Sayang, sebelum mereka sempat menyingkirkan bungkusan itu, tangan petugas kebersihan itu telah lebih dulu meraih bungkusan itu. Diambilnya bungkusan itu, lalu diciumi aromanya. Ada aroma yang pekat dan menyengat dari dalam bungkusan itu. Kerutan wajah petugas kebersihan itu seketika nampak. Berpusat pada hidungnya. Cekatan tangannya menjauhkan bungkusan itu dari hidungnya.
“Apa ini?” tanya petugas kebersihan.
Kedua anak muda itu terdiam.
Mata petugas kebersihan itu menatap tajam pada keduanya. Dilihatnya wajah mereka yang polos itu. Lalu berkata, “Kalian itu mengingatkanku pada anakku. Dan gara-gara ini, aku merasa sangat berdosa. Sebab, aku merasa menjadi Bapak yang tidak berguna. Semoga saja, orangtua kalian tidak mengalami apa yang aku alami.”
Petugas kebersihan itu lantas memungut bungkusan plastik itu dan memasukkannya ke tong sampah. “Jangan sampai kelak kalian jadi sampah seperti aku ini, Nak!” seru petugas kebersihan itu sambil melakukan tugasnya, menyapu taman.
Suara gesekan sapu lidi pada lantai batako taman itu perlahan menjauh meninggalkan dua remaja yang duduk di bangku taman itu. Mereka saling pandang. Bingung dengan sikap petugas kebersihan itu. Tidak biasanya mereka menemukan orang sebijak lelaki paruh baya itu.
Ya, Pak Saliman memang sudah bertahun-tahun menjadi petugas kebersihan taman ini. Itu dilakukannya lantaran ia menyesal telah menelantarkan anak semata wayangnya. Sampai-sampai menjadi gelandangan. Seolah tak punya rumah tinggal.
Dulu, semasa kanak-kanak, anak semata wayangnya itu tampak baik. Rajin mengaji tiap sore. Di sekolah juga kerap mendapatkan peringat lima besar. Tak heran selalu dapat beasiswa. Tetapi, diam-diam, anak semata wayangnya itu menaruh dendam.
Setelah sekian tahun lamanya dididik agar menjadi anak baik, ia merasa terkekang. Begitu pintu kebebasan ia raih, segera ia keluar dari pakem. Ia lantas terbiasa dengan kebebasan yang ia raih itu.
Mula-mula tak mencurigakan. Semua masih berjalan normal. Tetapi, lama-lama tercium pula keganjilan. Anak semata wayang Pak Saliman berulah dan kerap membuatnya kepayahan.
Pada suatu malam, ia mendapati anak semata wayangnya berlumur aroma alkohol. Di laci almarinya, ia temukan pula alat kontrasepsi. Keganjilan itu membuat darahnya naik dan mengusirnya dari rumah.
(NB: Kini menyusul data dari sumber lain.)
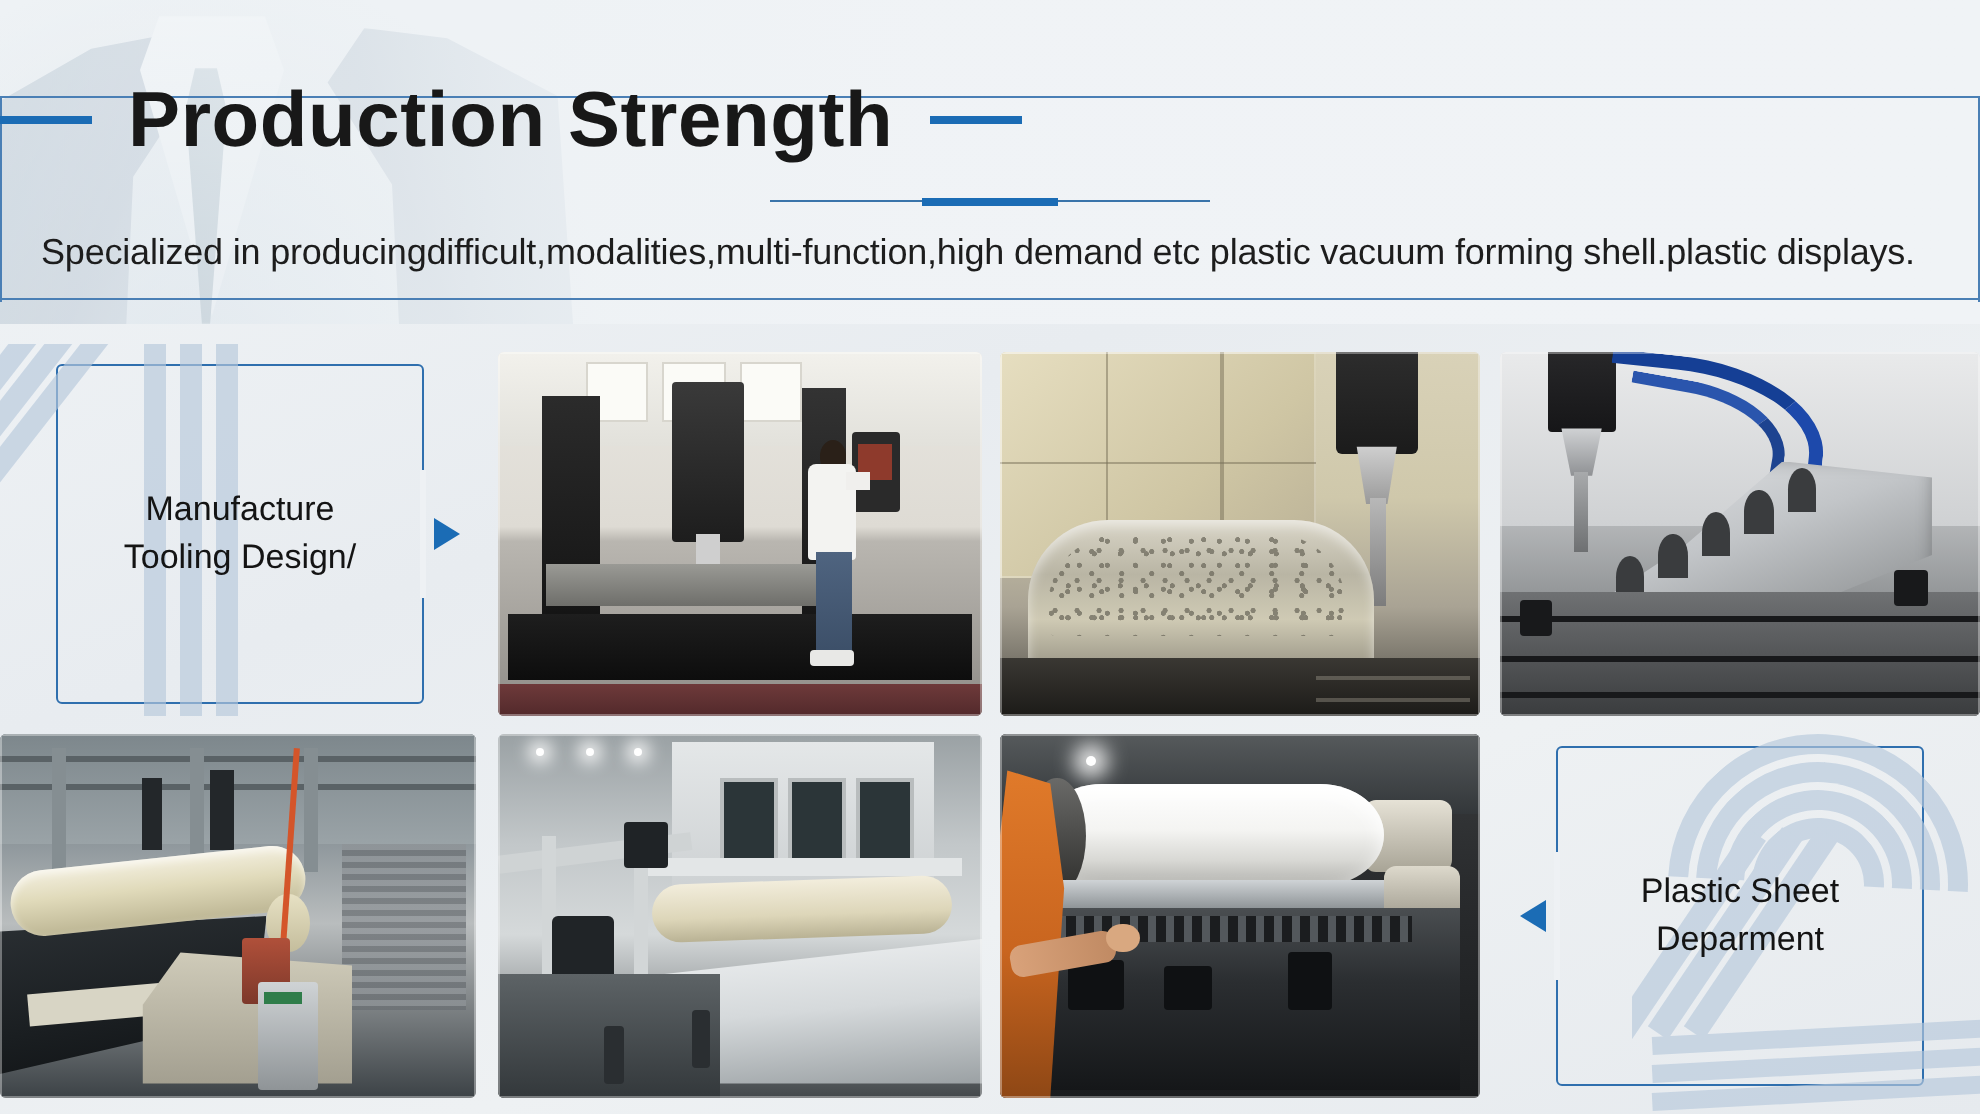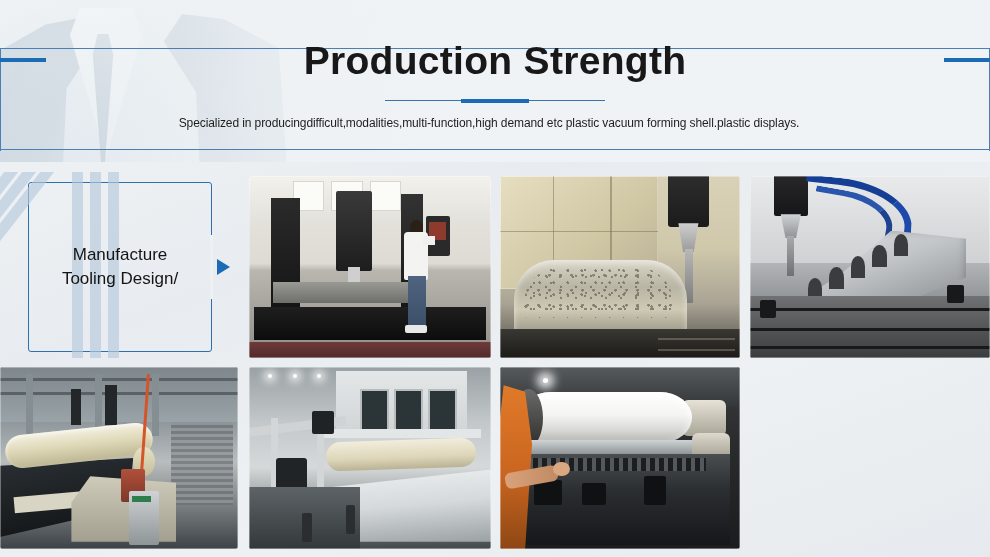--- a/index.html
+++ b/index.html
@@ -80,7 +80,7 @@
 
   .title-row{
     position:absolute; left:0; top:36px; width:990px; height:48px;
-    display:flex; align-items:center; justify-content:space-between; gap:0;
+    display:flex; align-items:center; justify-content:flex-start; gap:0;
   }
   .title-dash{
     width:46px; height:4px; background:#1b6cb5;

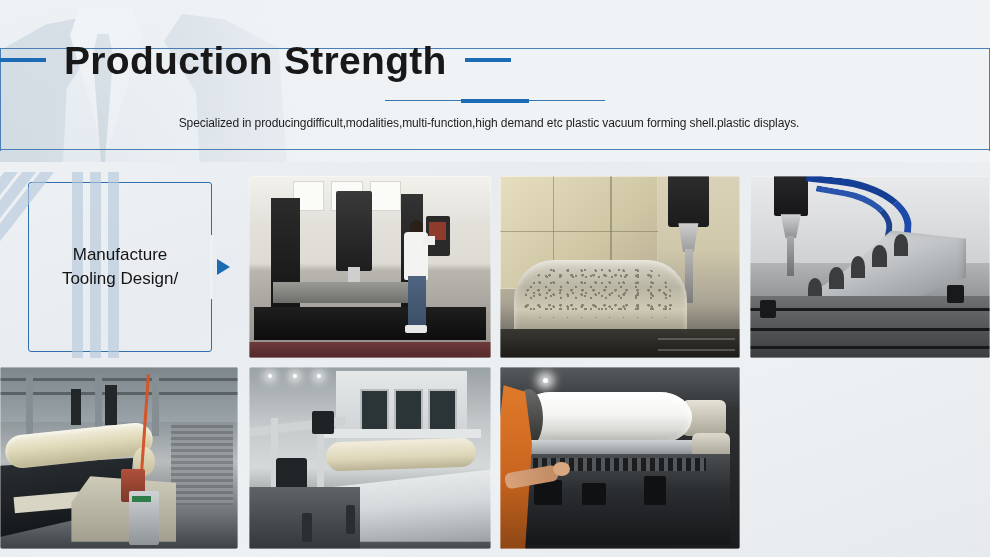--- a/index.html
+++ b/index.html
@@ -103,7 +103,7 @@
   .subtitle{
     position:absolute; left:0; top:116px; width:978px;
     text-align:center;
-    font-size:12px; color:#1d1d1d; letter-spacing:-.1px;
+    font-size:18px; color:#1d1d1d; letter-spacing:-.1px;
     white-space:nowrap;
   }
 

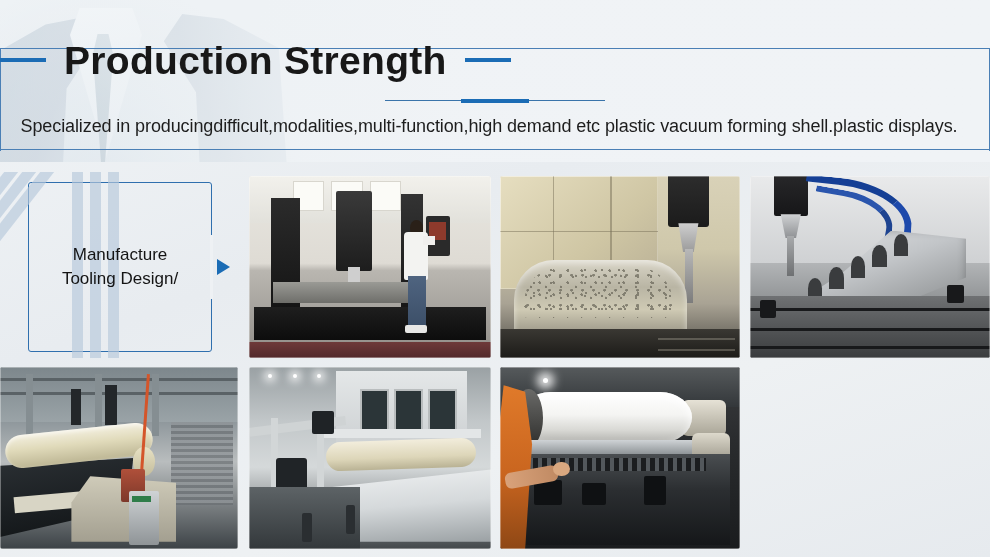--- a/index.html
+++ b/index.html
@@ -579,6 +579,26 @@
       <div class="edge-soft"></div>
     </div>
 
+    <div class="label-card" style="left:750px; width:240px;">
+      <div class="numeral num-two">
+        <i class="a1"></i>
+          <i class="a2"></i>
+          <i class="a3"></i>
+          <i class="a4"></i>
+        <i class="diag g1"></i>
+          <i class="diag g2"></i>
+          <i class="diag g3"></i>
+        <i class="bar b1"></i>
+          <i class="bar b2"></i>
+          <i class="bar b3"></i>
+      </div>
+      <div class="card-box right-card"></div>
+      <div class="card-label">
+        <div>Plastic Sheet</div>
+        <div>Deparment</div>
+      </div>
+      <span class="card-arrow arrow-left"></span>
+    </div>
   </div>
 
 </div>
Pak Saliman benar-benar kehilangan segala yang menjadi kebanggaannya dulu. Ia kecewa berat. Tetapi, ujung dari kekecewaan itu, ia temukan bahwa itu semua lantaran salahnya sendiri. Terlalu mengekang anak semata wayangnya agar mengikuti apa yang ia maui.
Ia harus menjadi juara. Ia harus menjadi seorang anak dengan segudang prestasi. Lantaran ia tahu, ia tak cukup kaya. Ia tak mau dibilang tak bisa mendidik anak. Ia ingin membuktikan kepada tetangganya bahwa ia bisa mendidik anaknya itu untuk menjadi orang hebat. Sekarang, harapan itu hancur.
Kini, dengan sapu lidinya ia mengais harapan-harapan yang hancur itu. Berharap bisa menghimpunnya kembali menjadi utuh, meski sejatinya telah usang dan menjadi sampah. Tetapi, siapa tahu, kelak anak semata wayangnya itu akan kembali mengetuk pintu rumahnya dengan hati dan pikiran yang bersih.